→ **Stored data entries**
==================================================

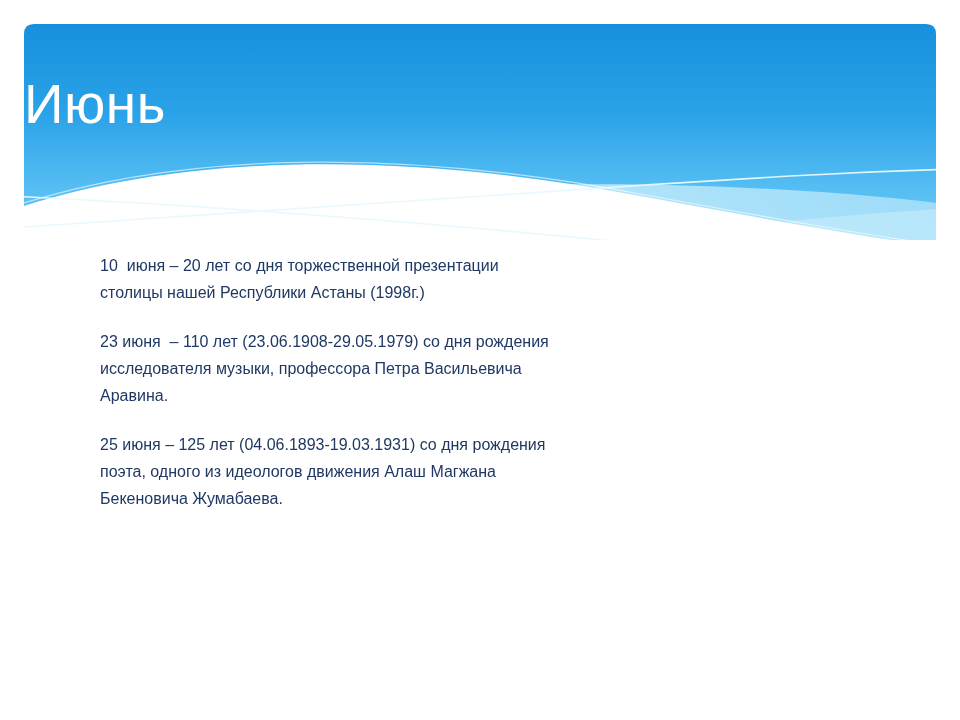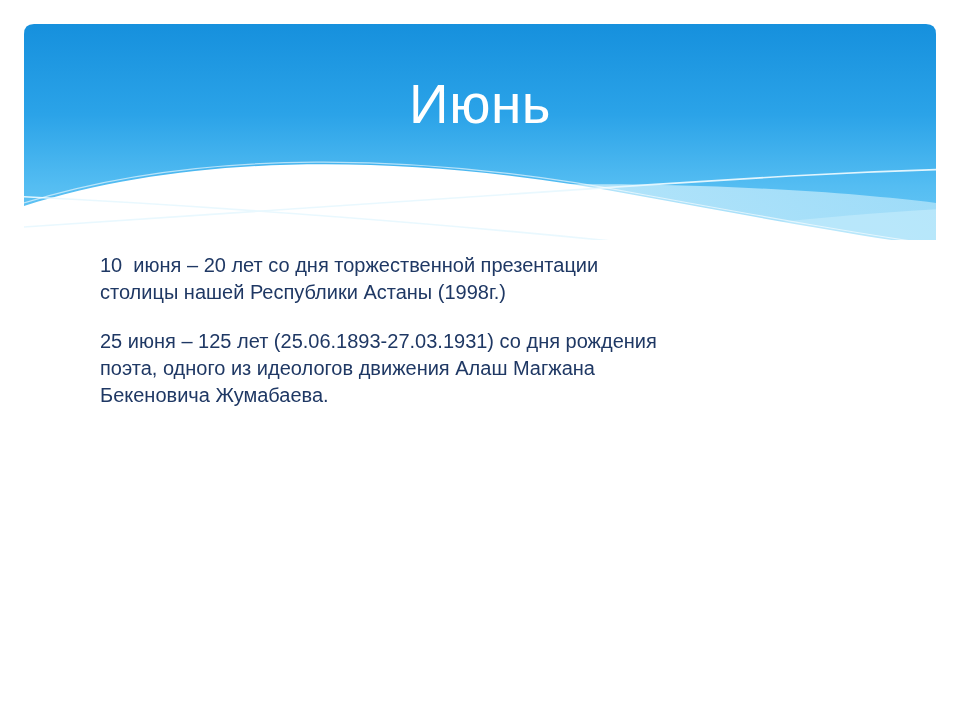--- a/index.html
+++ b/index.html
@@ -43,7 +43,7 @@
     height: 160px;
     display: flex;
     align-items: center;
-    justify-content: center;
+    justify-content: flex-start;
     pointer-events: none;
   }
   #slide-title {

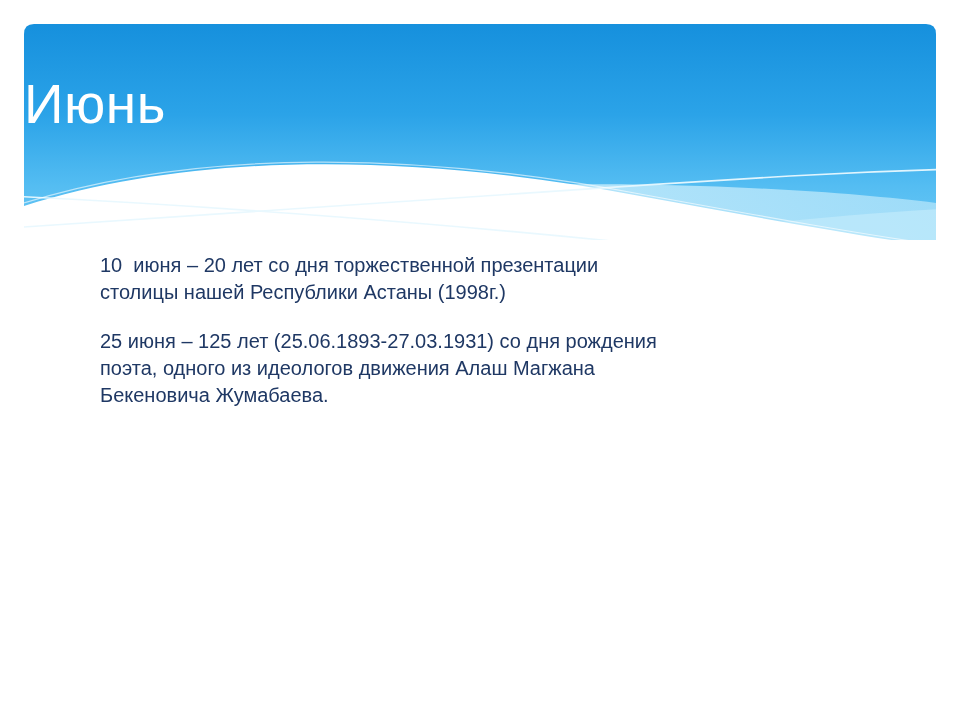--- a/index.html
+++ b/index.html
@@ -67,7 +67,7 @@
   }
   .para {
     font-family: "Liberation Sans", "DejaVu Sans", sans-serif;
-    font-size: 20px;
+    font-size: 16px;
     line-height: 27px;
     color: #1F3864;
     margin: 0 0 22px 0;

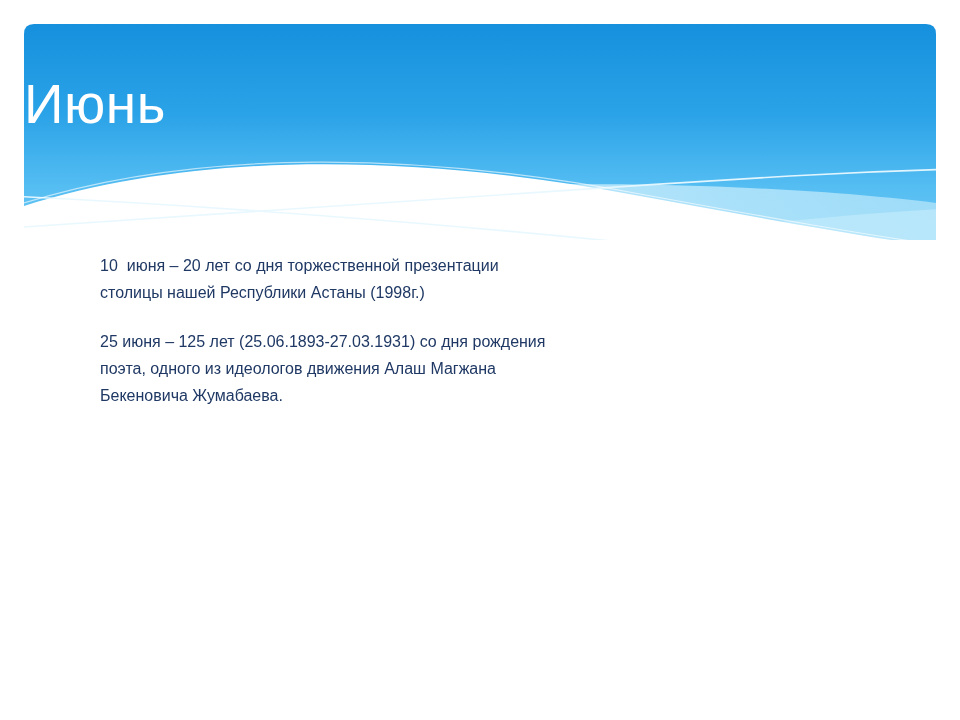--- a/index.html
+++ b/index.html
@@ -140,6 +140,9 @@
   <div id="content">
     <p class="para">10  июня – 20 лет со дня торжественной презентации
 столицы нашей Республики Астаны (1998г.)</p>
+    <p class="para">23 июня  – 110 лет (23.06.1908-29.05.1979) со дня рождения
+исследователя музыки, профессора Петра Васильевича
+Аравина.</p>
     <p class="para">25 июня – 125 лет (25.06.1893-27.03.1931) со дня рождения
 поэта, одного из идеологов движения Алаш Магжана
 Бекеновича Жумабаева.</p>

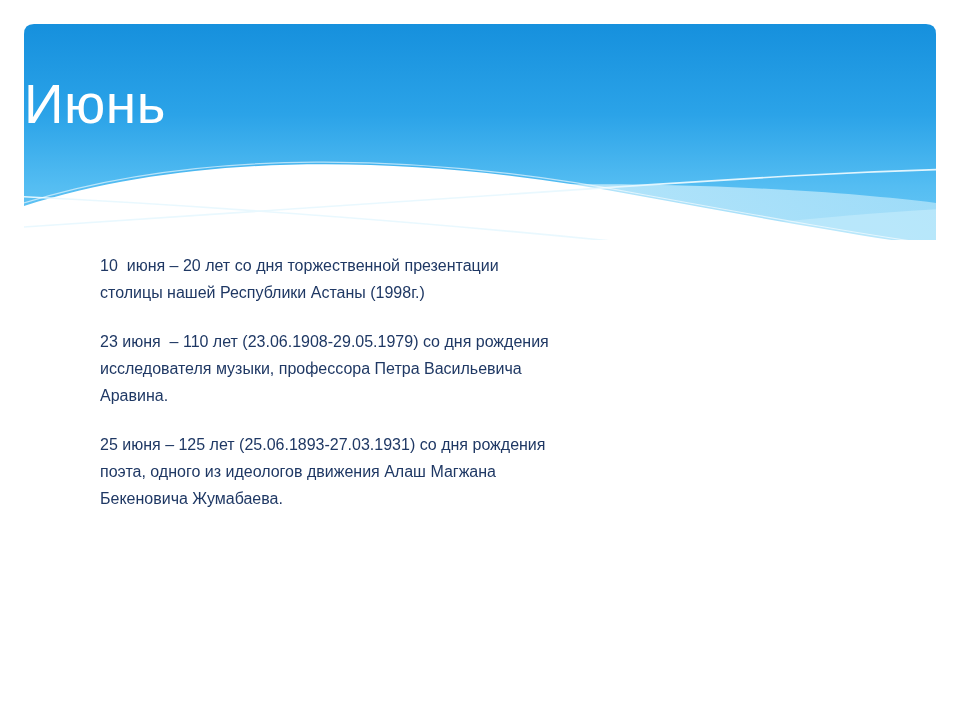--- a/index.html
+++ b/index.html
@@ -143,7 +143,7 @@
     <p class="para">23 июня  – 110 лет (23.06.1908-29.05.1979) со дня рождения
 исследователя музыки, профессора Петра Васильевича
 Аравина.</p>
-    <p class="para">25 июня – 125 лет (25.06.1893-27.03.1931) со дня рождения
+    <p class="para">25 июня – 125 лет (04.06.1893-19.03.1931) со дня рождения
 поэта, одного из идеологов движения Алаш Магжана
 Бекеновича Жумабаева.</p>
   </div>

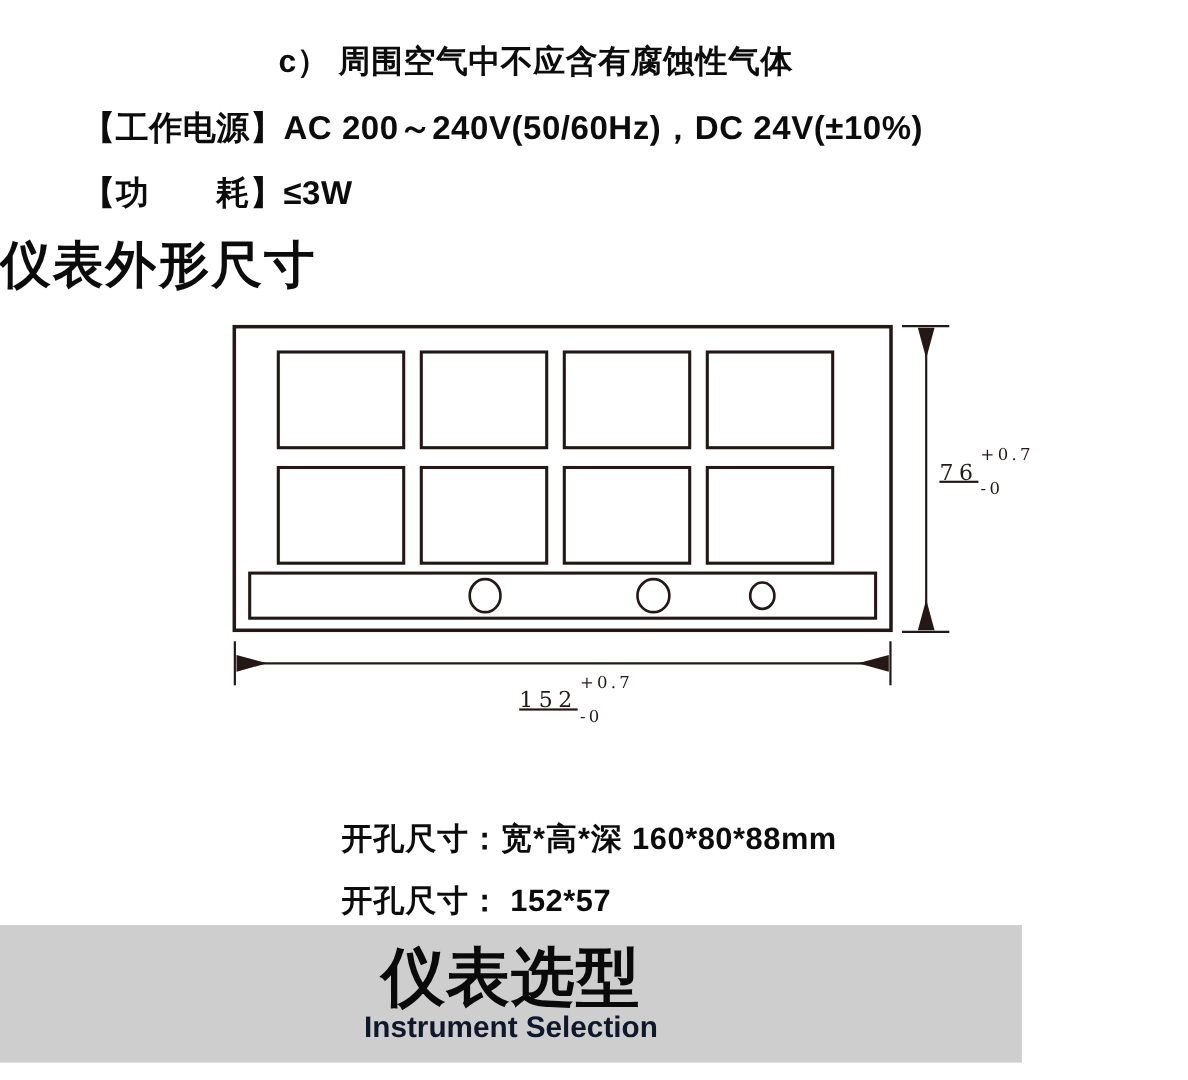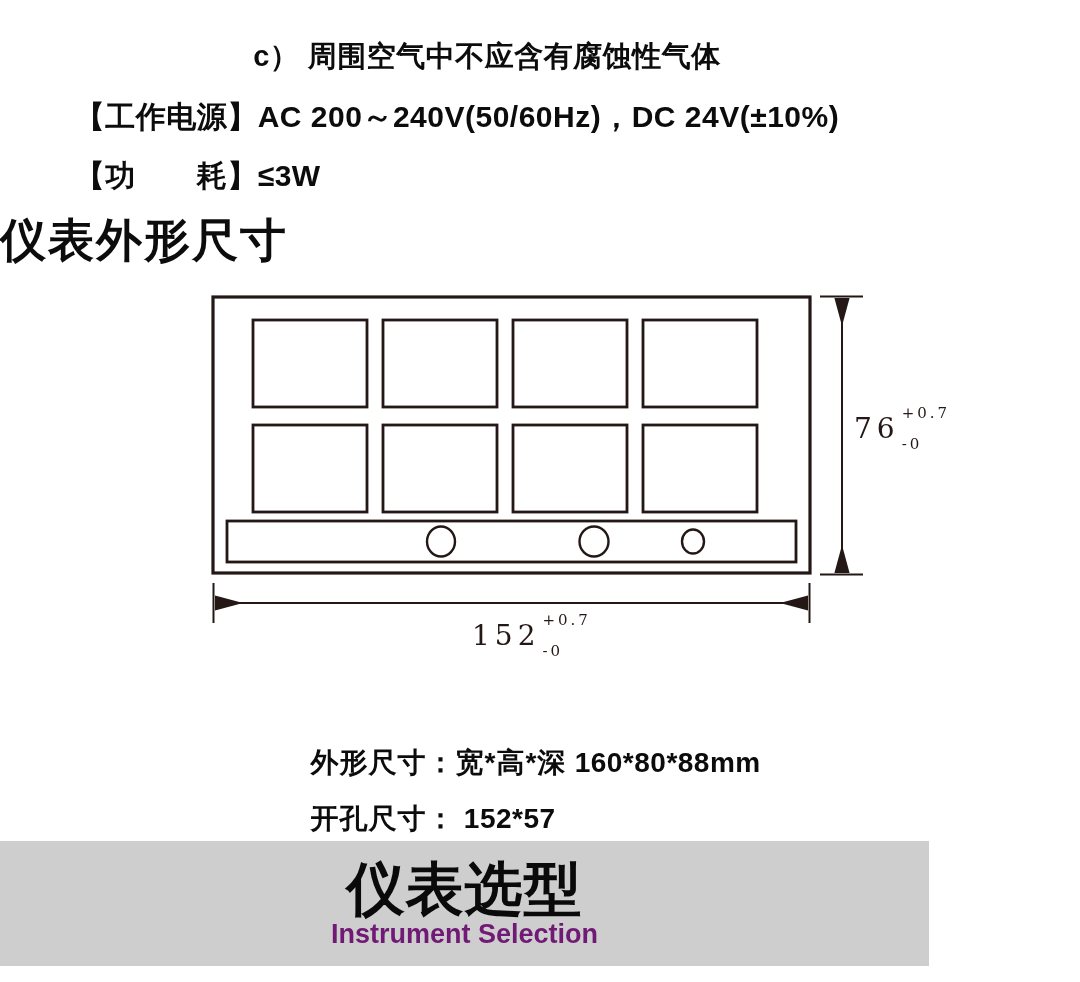--- a/index.html
+++ b/index.html
@@ -51,7 +51,7 @@
     line-height: 1;
     white-space: nowrap;
   }
-  .dim-value { font-size: 28px; letter-spacing: 5px; }
+  .dim-value { font-size: 20px; letter-spacing: 5px; text-decoration: underline; }
   .dim-tol {
     display: inline-flex;
     flex-direction: column;

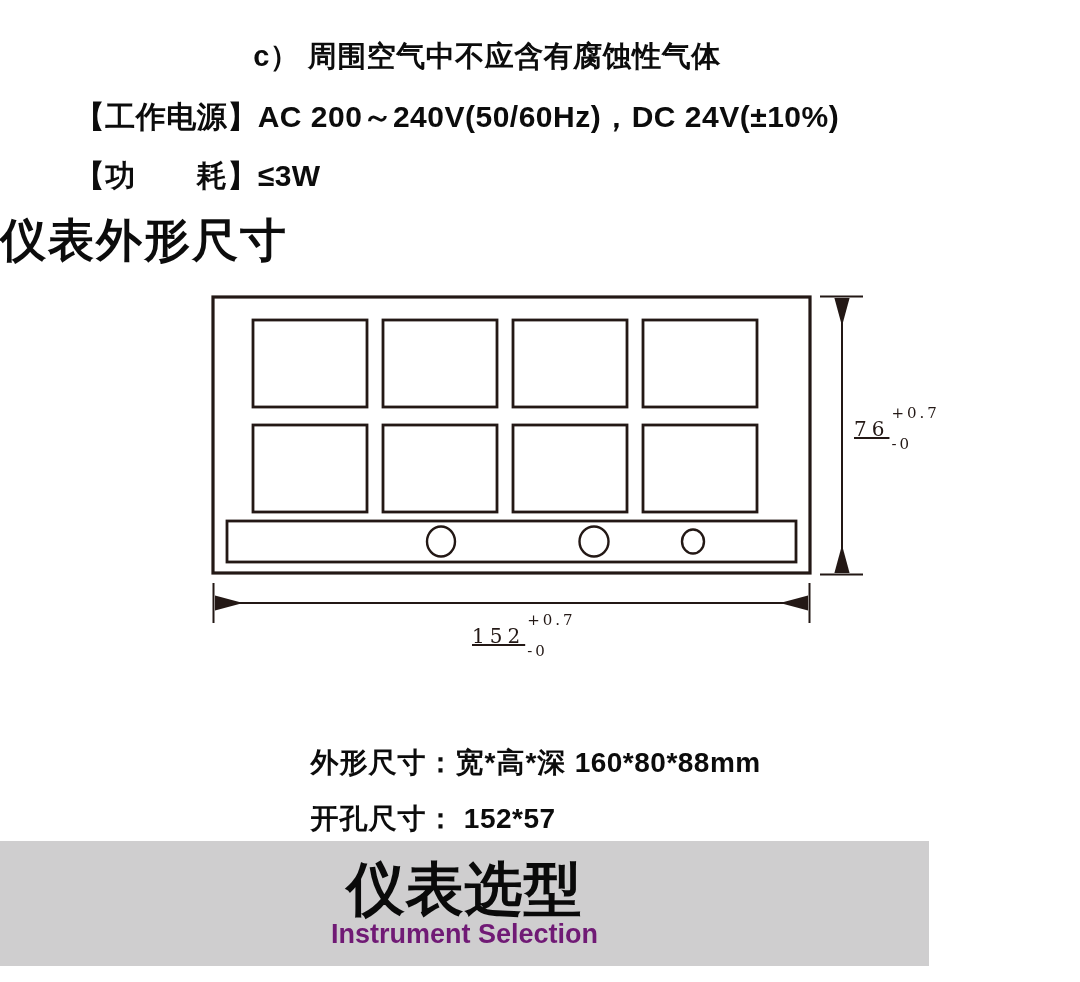--- a/index.html
+++ b/index.html
@@ -169,7 +169,7 @@
 </div>
 
 <div class="abs size-line outline-size">
-  <span class="lbl">外形尺寸：宽*高*深</span><span class="val"> 160*80*88mm</span>
+  <span class="lbl">开孔尺寸：宽*高*深</span><span class="val"> 160*80*88mm</span>
 </div>
 
 <div class="abs size-line cutout-size">

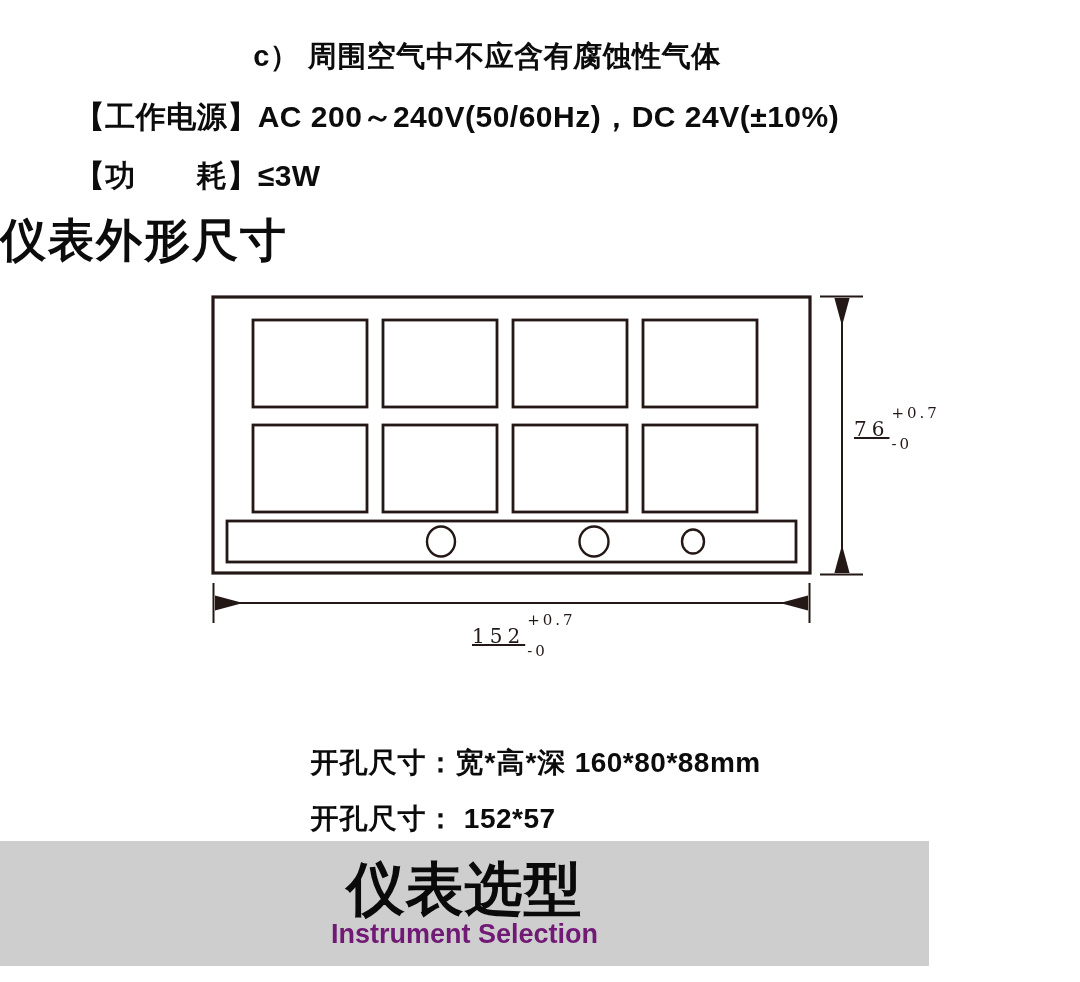--- a/index.html
+++ b/index.html
@@ -93,7 +93,7 @@
     font-size: 27px;
     font-weight: 600;
     letter-spacing: 0px;
-    color: #701a75;
+    color: #0f172a;
     margin-top: 1px;
   }
 </style>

==================================================

→ **Work to complete**
Could you transcribe all of the data exactly and omit the pictures?

→ **Task response**
--- a/index.html
+++ b/index.html
@@ -43,7 +43,7 @@
     height: 160px;
     display: flex;
     align-items: center;
-    justify-content: center;
+    justify-content: flex-start;
     pointer-events: none;
   }
   #slide-title {

--- a/index.html
+++ b/index.html
@@ -67,7 +67,7 @@
   }
   .para {
     font-family: "Liberation Sans", "DejaVu Sans", sans-serif;
-    font-size: 20px;
+    font-size: 16px;
     line-height: 27px;
     color: #1F3864;
     margin: 0 0 22px 0;

--- a/index.html
+++ b/index.html
@@ -140,6 +140,9 @@
   <div id="content">
     <p class="para">10  июня – 20 лет со дня торжественной презентации
 столицы нашей Республики Астаны (1998г.)</p>
+    <p class="para">23 июня  – 110 лет (23.06.1908-29.05.1979) со дня рождения
+исследователя музыки, профессора Петра Васильевича
+Аравина.</p>
     <p class="para">25 июня – 125 лет (25.06.1893-27.03.1931) со дня рождения
 поэта, одного из идеологов движения Алаш Магжана
 Бекеновича Жумабаева.</p>

--- a/index.html
+++ b/index.html
@@ -143,7 +143,7 @@
     <p class="para">23 июня  – 110 лет (23.06.1908-29.05.1979) со дня рождения
 исследователя музыки, профессора Петра Васильевича
 Аравина.</p>
-    <p class="para">25 июня – 125 лет (25.06.1893-27.03.1931) со дня рождения
+    <p class="para">25 июня – 125 лет (04.06.1893-19.03.1931) со дня рождения
 поэта, одного из идеологов движения Алаш Магжана
 Бекеновича Жумабаева.</p>
   </div>

--- a/index.html
+++ b/index.html
@@ -51,7 +51,7 @@
     line-height: 1;
     white-space: nowrap;
   }
-  .dim-value { font-size: 28px; letter-spacing: 5px; }
+  .dim-value { font-size: 20px; letter-spacing: 5px; text-decoration: underline; }
   .dim-tol {
     display: inline-flex;
     flex-direction: column;

--- a/index.html
+++ b/index.html
@@ -169,7 +169,7 @@
 </div>
 
 <div class="abs size-line outline-size">
-  <span class="lbl">外形尺寸：宽*高*深</span><span class="val"> 160*80*88mm</span>
+  <span class="lbl">开孔尺寸：宽*高*深</span><span class="val"> 160*80*88mm</span>
 </div>
 
 <div class="abs size-line cutout-size">

--- a/index.html
+++ b/index.html
@@ -93,7 +93,7 @@
     font-size: 27px;
     font-weight: 600;
     letter-spacing: 0px;
-    color: #701a75;
+    color: #0f172a;
     margin-top: 1px;
   }
 </style>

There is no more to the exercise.